-- Opening Marker --

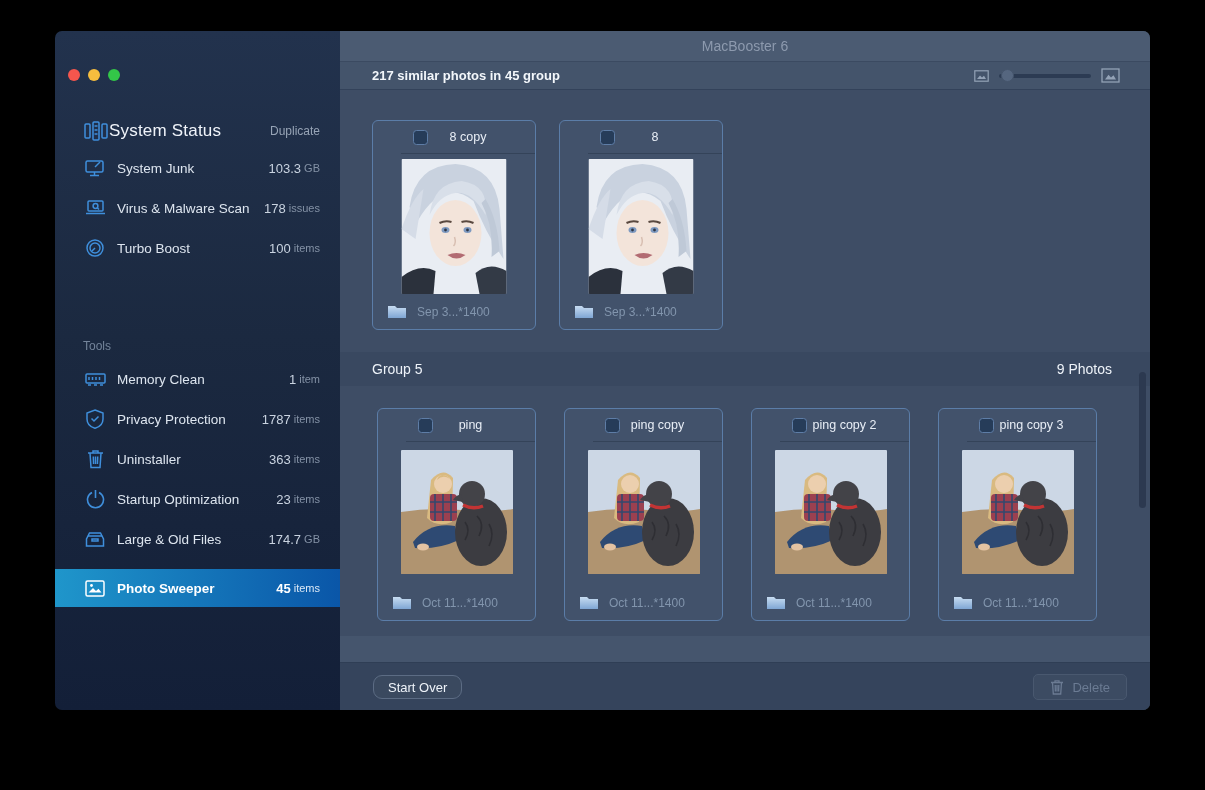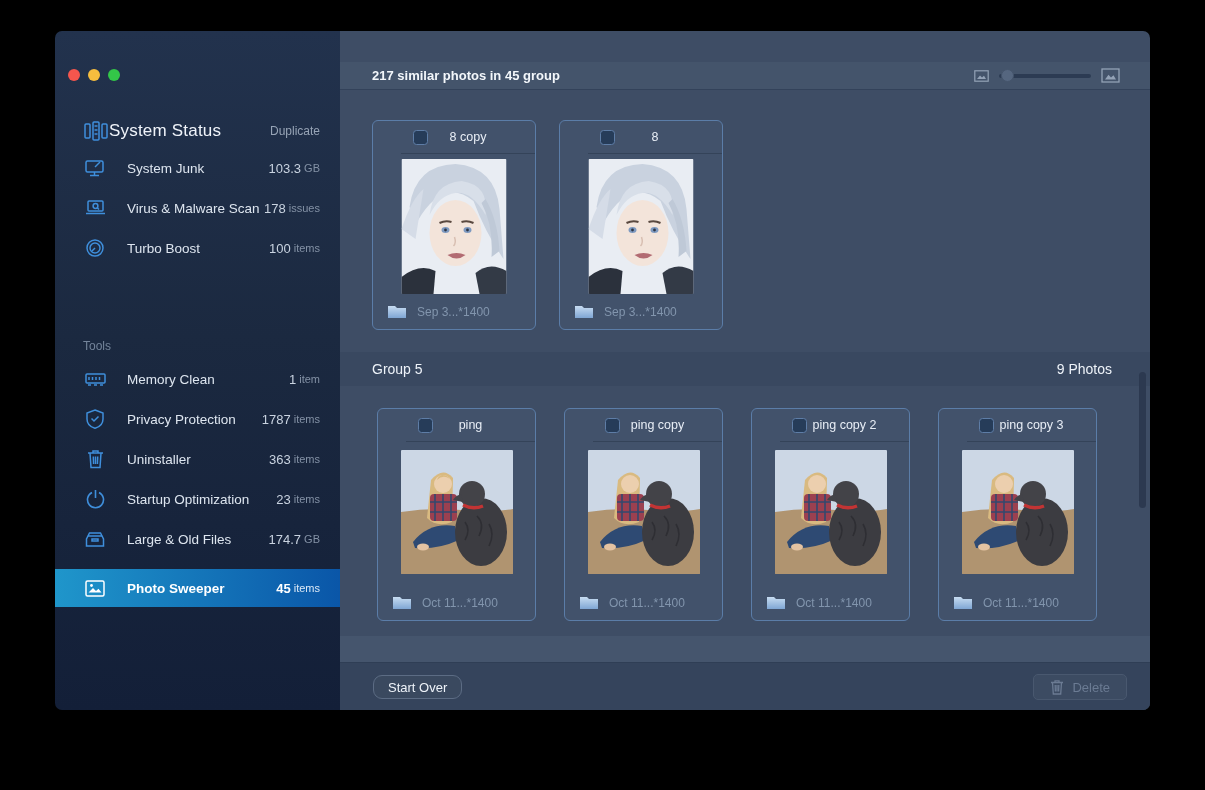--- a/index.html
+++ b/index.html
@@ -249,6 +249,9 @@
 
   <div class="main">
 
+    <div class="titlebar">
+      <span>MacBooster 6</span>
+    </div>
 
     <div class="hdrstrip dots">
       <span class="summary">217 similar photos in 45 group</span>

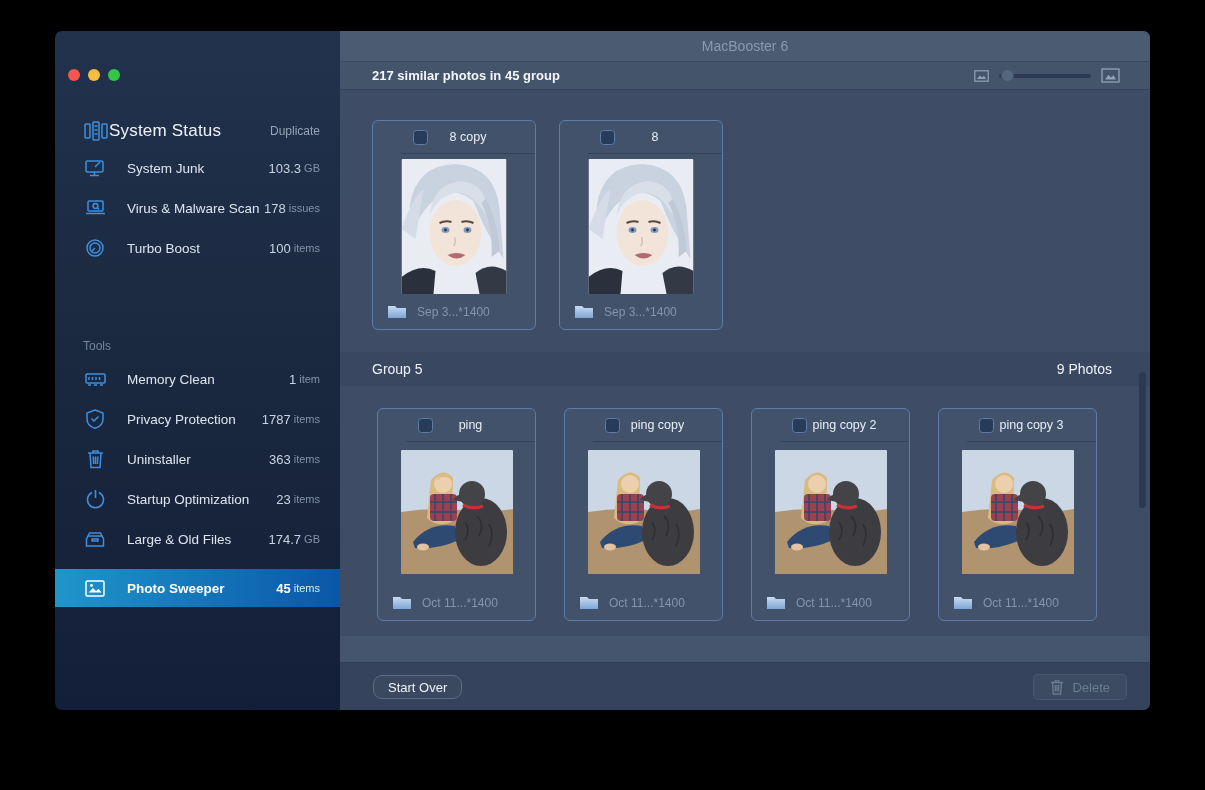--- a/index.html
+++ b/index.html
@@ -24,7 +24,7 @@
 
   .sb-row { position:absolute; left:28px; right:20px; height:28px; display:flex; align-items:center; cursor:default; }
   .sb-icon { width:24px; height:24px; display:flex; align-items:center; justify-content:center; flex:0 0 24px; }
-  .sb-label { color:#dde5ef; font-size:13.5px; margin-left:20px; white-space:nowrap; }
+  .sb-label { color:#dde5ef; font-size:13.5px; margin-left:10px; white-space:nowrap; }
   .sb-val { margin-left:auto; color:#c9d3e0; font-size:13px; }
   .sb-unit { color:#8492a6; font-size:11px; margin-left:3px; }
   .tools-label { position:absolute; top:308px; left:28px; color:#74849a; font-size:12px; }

-- Closing Marker --

EXERCISE: Each line in the records above that contains the word "display" must be copied.

EXERCISE RESPONSE:
   .sb-row { position:absolute; left:28px; right:20px; height:28px; display:flex; align-items:center; cursor:default; }
   .sb-icon { width:24px; height:24px; display:flex; align-items:center; justify-content:center; flex:0 0 24px; }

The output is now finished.